The judge, Anthony Trenga, acknowledged that the defense's theory “can be a very persuasive, strong argument to a jury,” but he said that ultimately the government met its burden to overcome a motion to dismiss.
It will be up to a jury to determine whether the government can meet its burden of proving a crime beyond a reasonable doubt, a much higher standard. Trenga said he will revisit the issue during trial after the government presents its case.
The most incendiary allegations in the Steele dossier — that Trump hired prostitutes to engage in sexual activity in the presidential suite of the Ritz-Carlton in Moscow — may not be part of the trial at all. Danchenko is not actually charged with lying to the FBI about his sourcing for that specific allegation. But prosecutors want to present evidence to the jury about it nonetheless, and elicit testimony that would suggest Dolan was Danchenko's source for that allegation as well.
Defense lawyers say any testimony about it is irrelevant and prejudicial and threatens to “swallow the trial” if it's allowed in.

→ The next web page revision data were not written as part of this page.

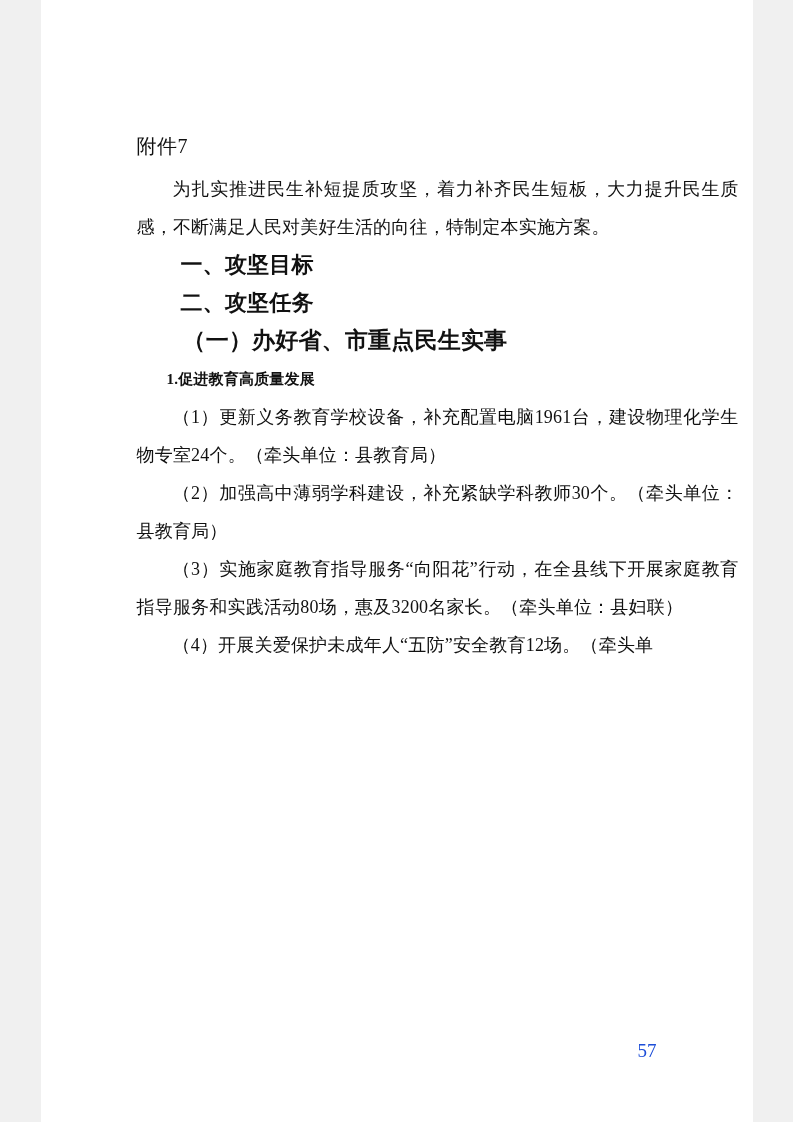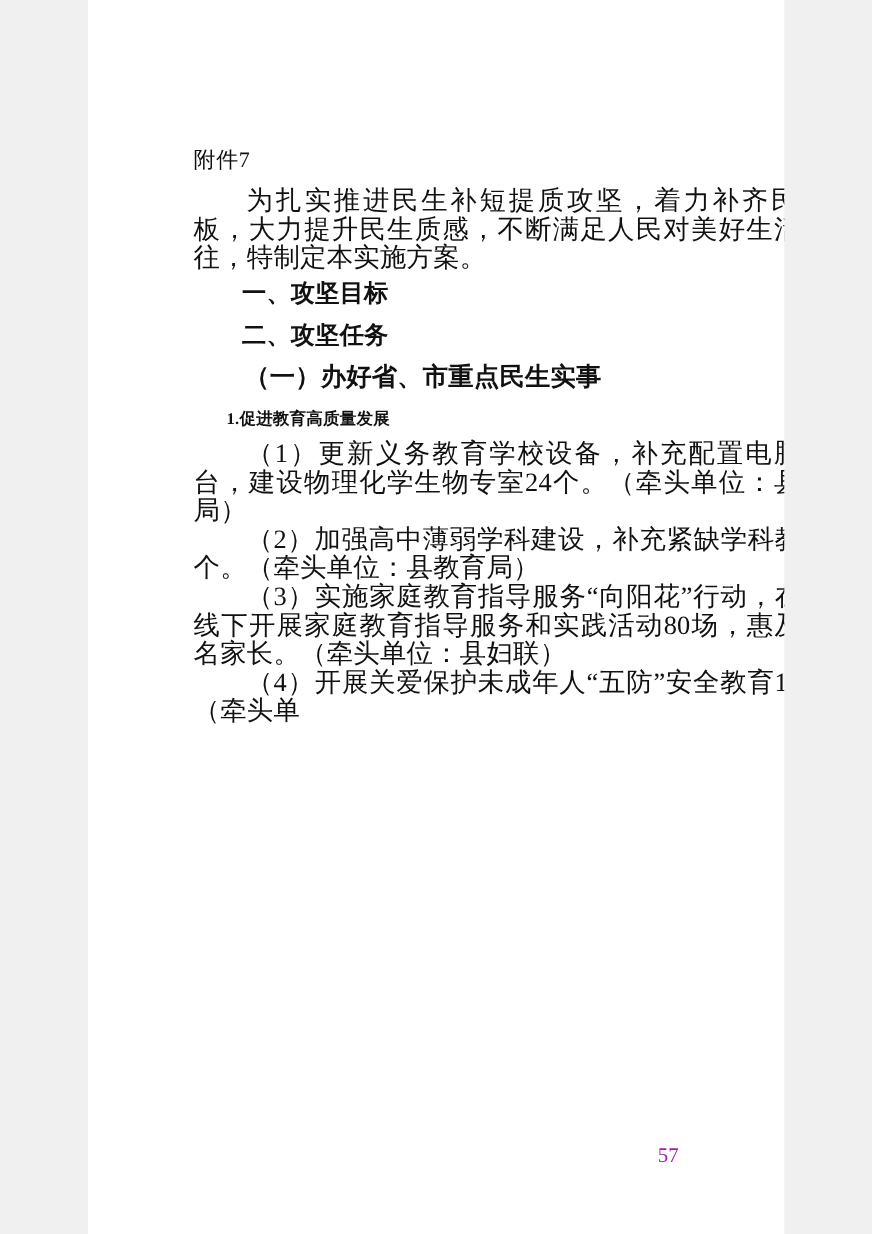--- a/index.html
+++ b/index.html
@@ -8,7 +8,7 @@
     background: #f0f0f0;
   }
   .page {
-    width: 633px;
+    width: 712px;
     height: 1122px;
     background: #ffffff;
     position: relative;

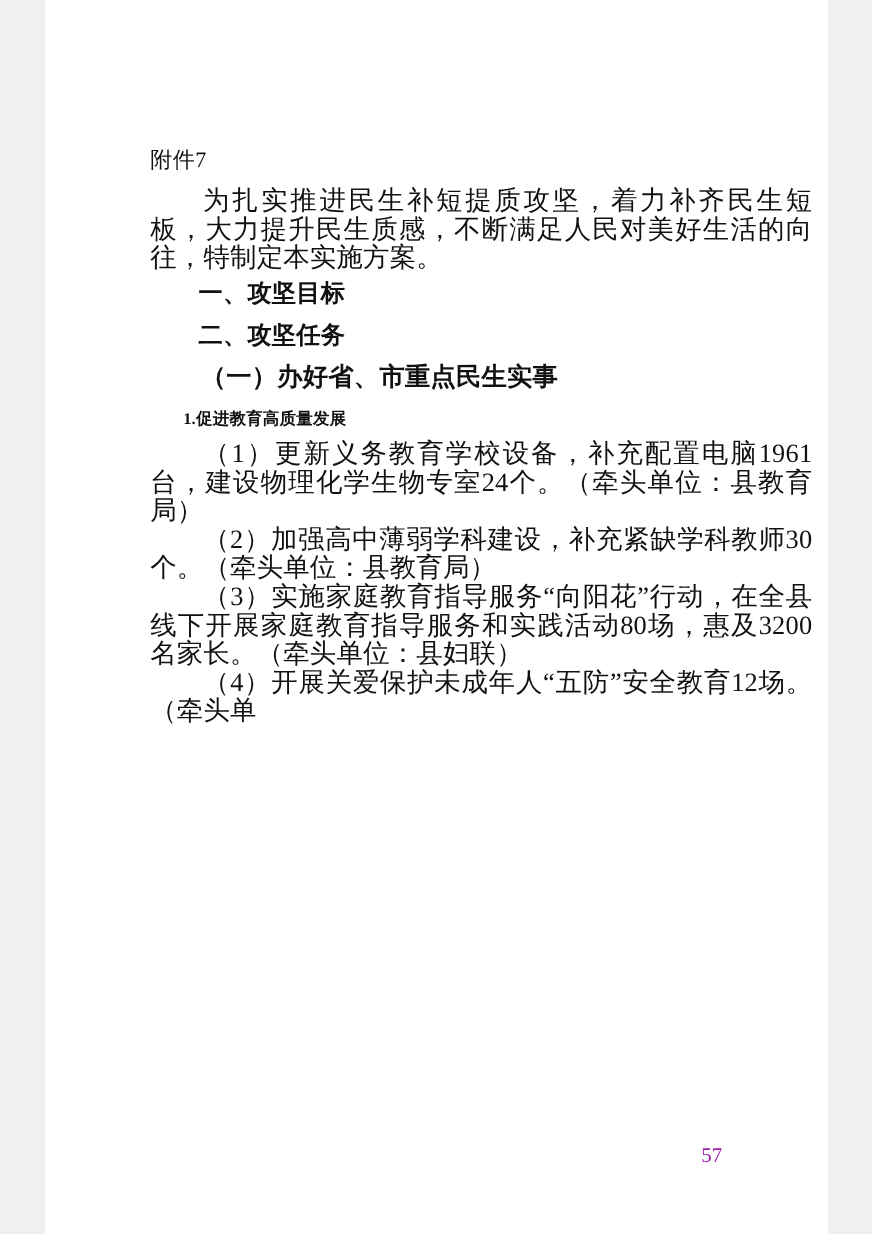--- a/index.html
+++ b/index.html
@@ -39,8 +39,8 @@
     line-height: 1.35;
   }
   p.body-text {
-    font-size: 24px;
-    line-height: 26px;
+    font-size: 18px;
+    line-height: 38px;
     margin: 0;
     text-align: justify;
     text-justify: inter-ideograph;

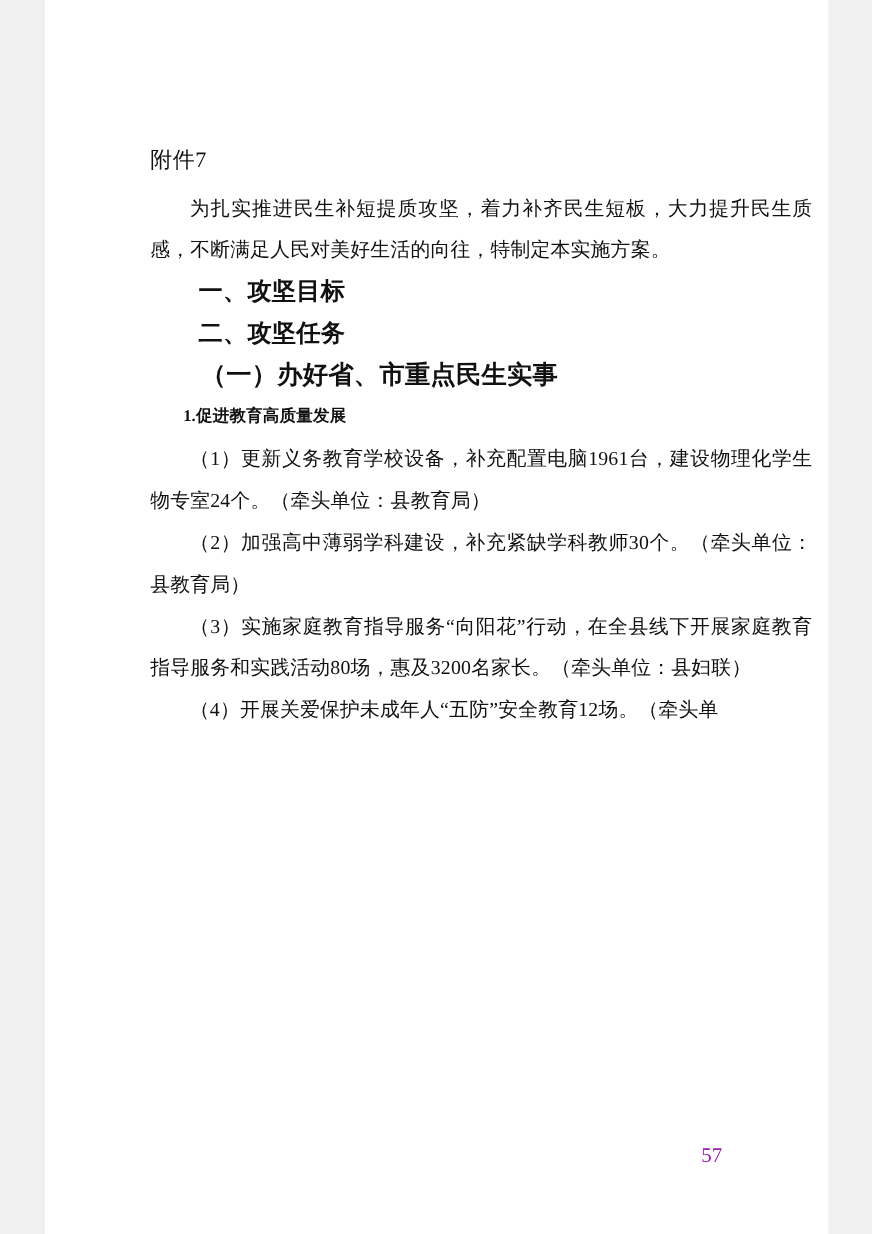--- a/index.html
+++ b/index.html
@@ -77,7 +77,7 @@
     bottom: 60px;
     font-size: 19px;
     font-family: "Liberation Serif", serif;
-    color: #a21caf;
+    color: #1d4ed8;
   }
 </style>
 </head>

Prosecutor Michael Keilty countered that it's important to show Dolan's connection to those allegations.
“It's not going to be a sideshow,” he said. “We're not going to talk about what Mr. Trump did or did not do at the Ritz.”
Trenga took the issue under advisement — he said he had concerns about the relevancy of the information compared to its potential for prejudice, and that he would rule on that and other issues of what evidence will be allowed at trial before it begins Oct. 11.